16"To what can I compare this generation? They are like children sitting in the marketplaces and calling out to others:
17" 'We played the flute for you,
and you did not dance;
we sang a dirge
and you did not mourn.' 18For John came neither eating nor drinking, and they say, 'He has a demon.' 19The Son of Man came eating and drinking, and they say, 'Here is a glutton and a drunkard, a friend of tax collectors and "sinners." ' But wisdom is proved right by her actions.""

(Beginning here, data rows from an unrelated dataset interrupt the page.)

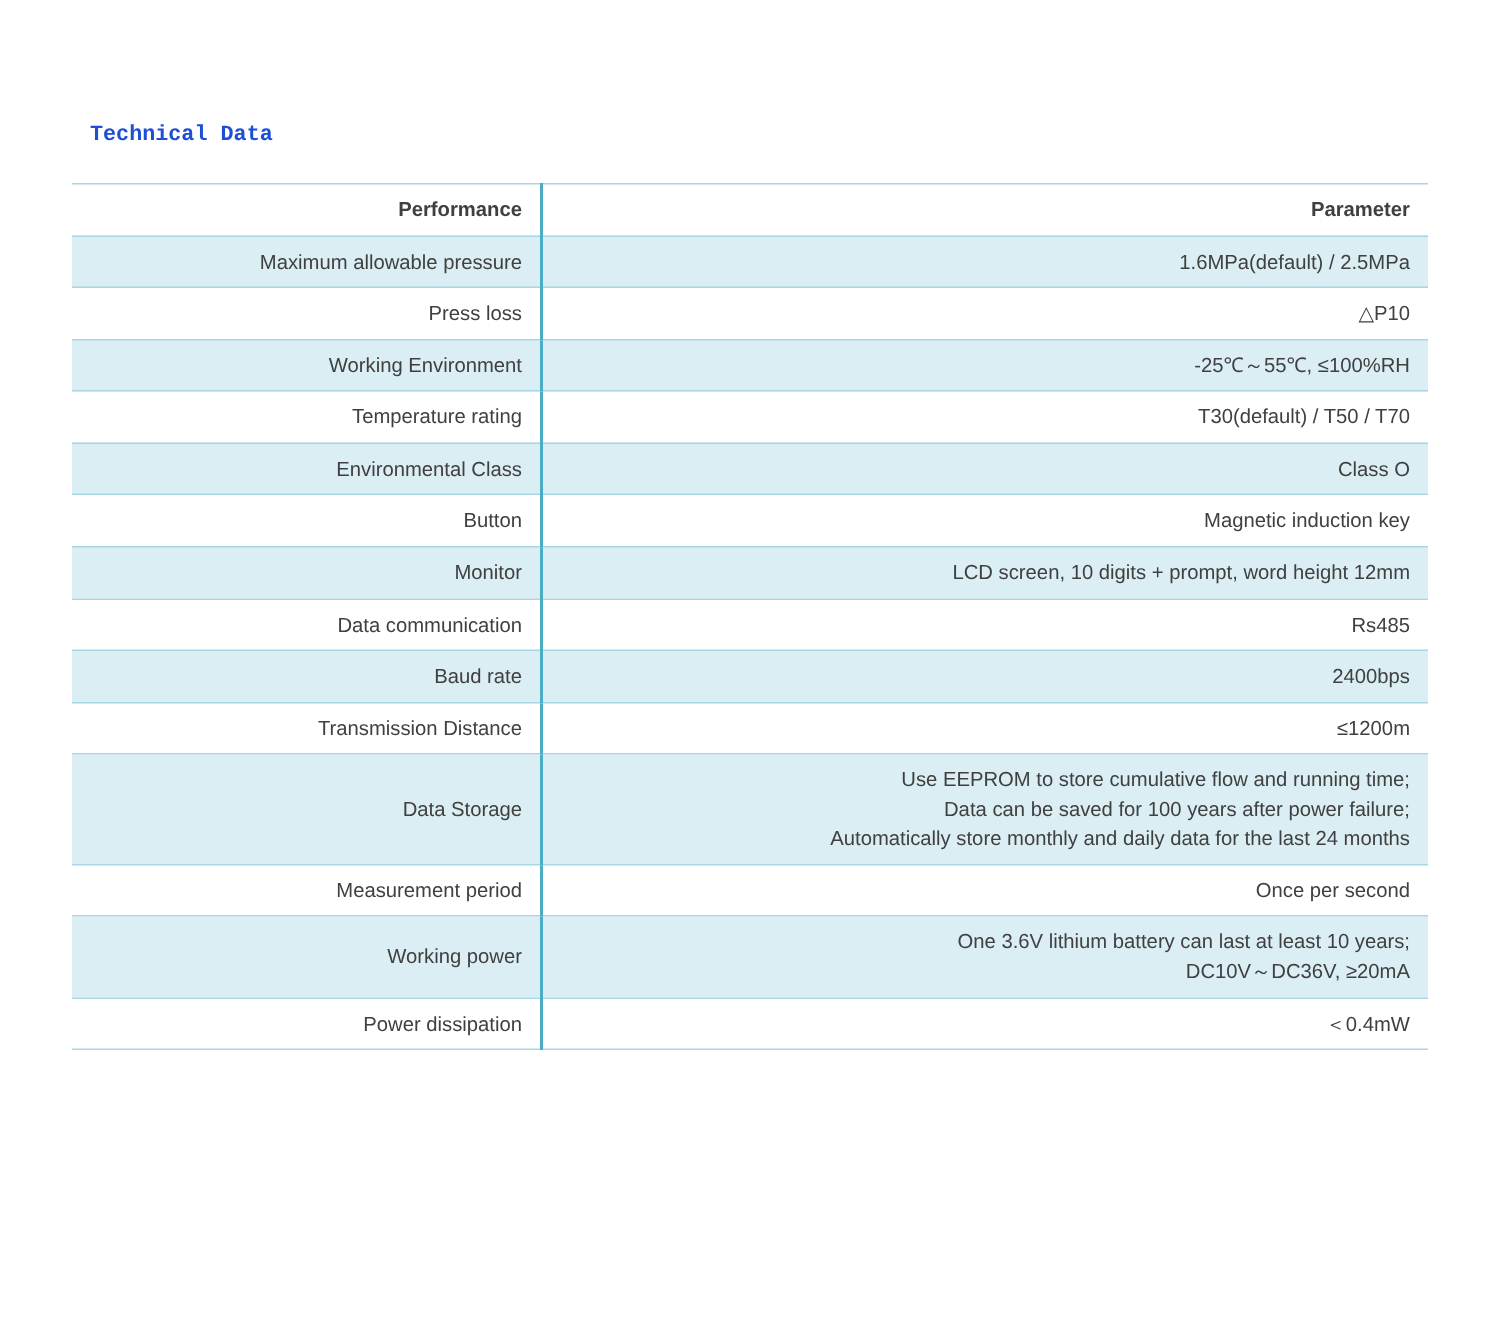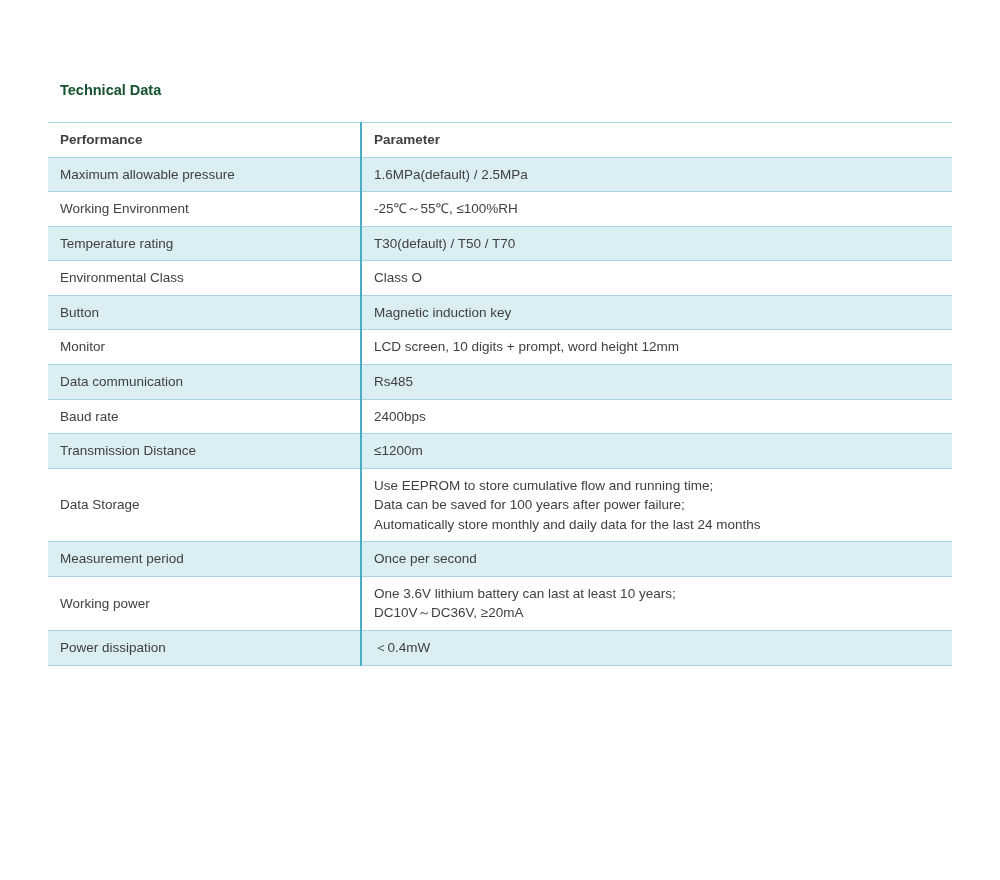"Technical Data" .page-title { color: #14532d -> #1d4ed8; font-family: none -> Liberation Mono, monospace }
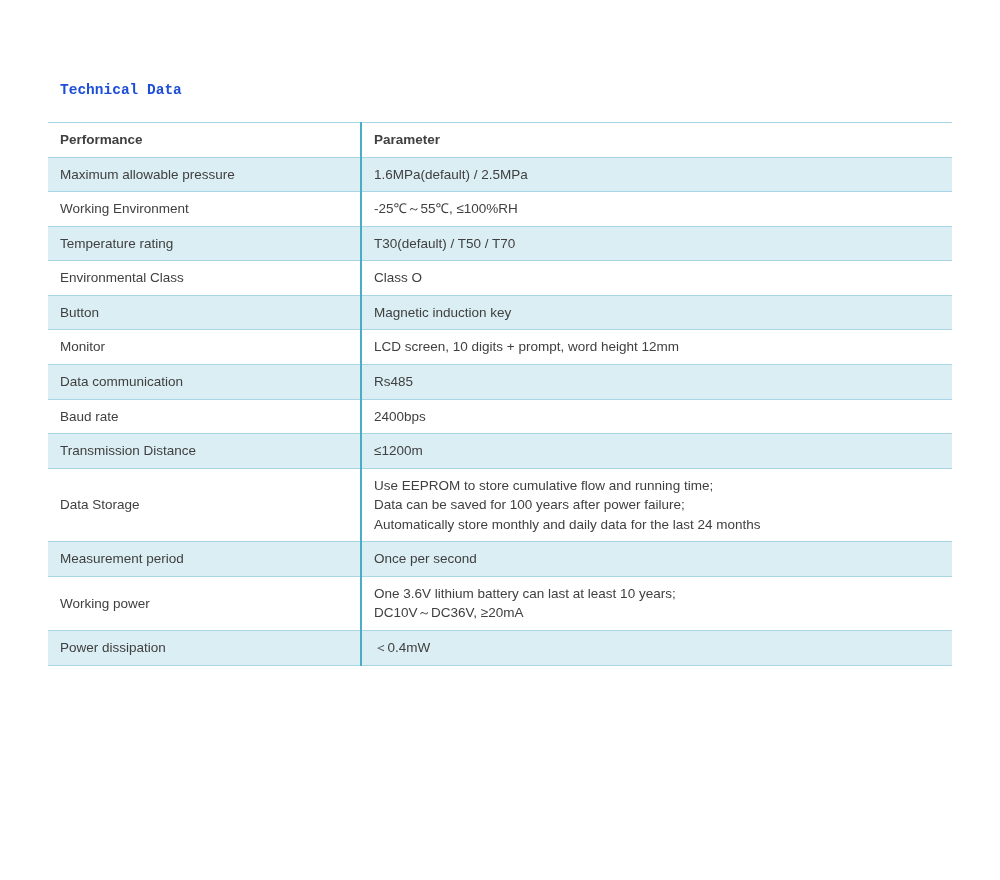"Performance" .tech-table th, .tech-table td { text-align: left -> right }
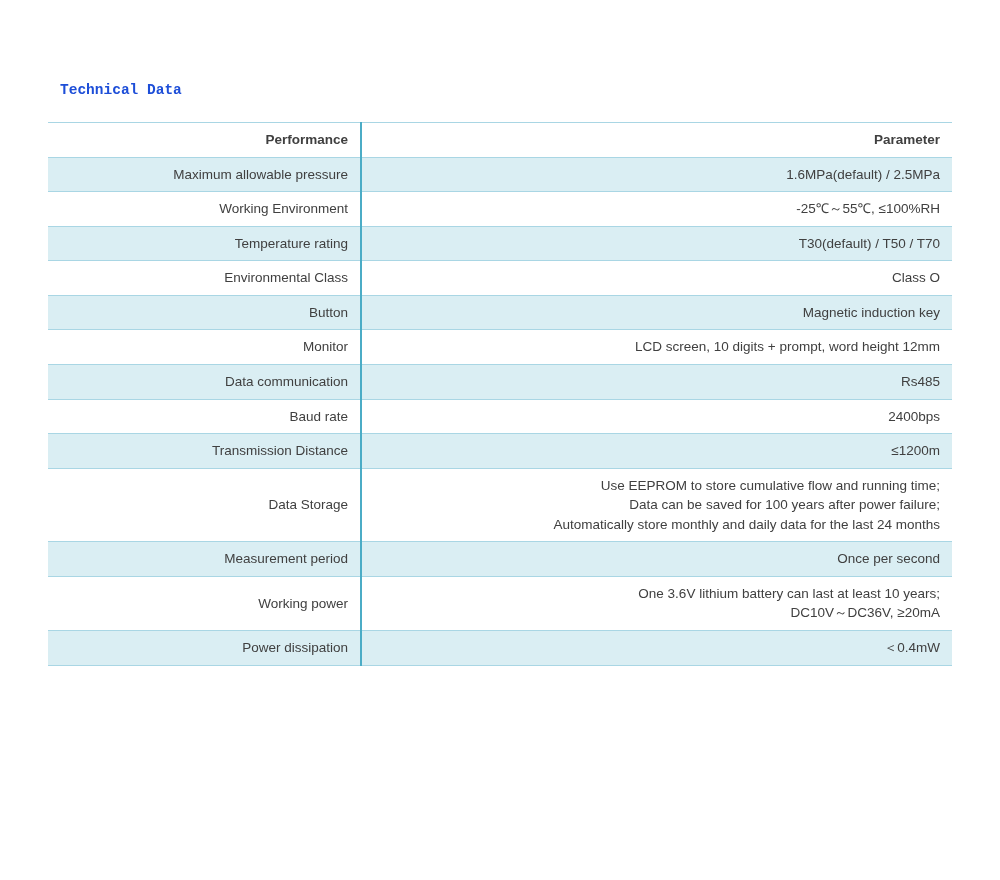"Press loss" tr { html: none -> <tr> <td>Press loss</td> <td>△P10</td> </tr> }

Sorry for the late start. I slept over at Dayari's again last night and her laptop and I were having a field day of issues. This is still great and insightful words from the Lord, even if it didn't come at six in the morning. I love how it says "the kingdom is forcefully advancing, and forceful men take hold of it." That says a lot to those skeptics that believe that Christianity is a fad and it will die out. First of all, look at how long it has been around, secondly, it's STILL around, and thirdly, it's been advancing. I love the word "forcefully" there. No- it's not indicating that we are killing people in the name of Jesus and shoving our beliefs down your throat (I'm so sick of hearing that.) But there's a reason why a person feels that way. Like I always say... when you're faced with the truth, it's uncomfortable- because you are faced with a decision: "what am I doing to do about this?" Change, and accept the cross and Jesus' unending love and his blessings and (heavenforbid!) he will make you into a better person... or turn your back on the truth and continue to live your life in doubt and sin and hurt and wounds, etc etc... It seems pretty obvious to me which is the better door to walk through. Anyhow, tangent. Sorry. The word "forcefully" says to me that once God has changed your heart, opened your eyes, you want nothing MORE than to help change other people's lives, so yes, you will talk about your beliefs. Yes, you will offer chances to help other's eyes to open. I'm just so baffled by people's responses sometimes. (I mean, don't get me wrong, I haven't had anything happen lately that is bringing this up, it's strictly the verses speaking to me.) But it's like once you see, you SEE! And I guess if you just don't, you don't. I know. I didn't before. But now I do.
Wow, my mind is a jumble right now of randomness, so my apologies for anyone reading, but at least all this makes sense to me. Last night I went to the movies and I saw "Slumdog Millionaire". It was a love story, yes, but my goodness was it an eye-opener on other cultures, on others struggling so much harder than myself right now. How selfish of me to even MENTION that I hate that my car doesn't have a heater when it's so cold out. At least I have a car. (Falling apart and all!) I have a car. I'm not going to downsize what I've been through in life. It's been tough. Really tough. But it's always good to realize that someone else somewhere else is going through something ten times worse than you. And no, you don't use that as a "whew! at least it's not THAT bad" but more of a "I need to shut up, seriously. And be thankful for what I do have."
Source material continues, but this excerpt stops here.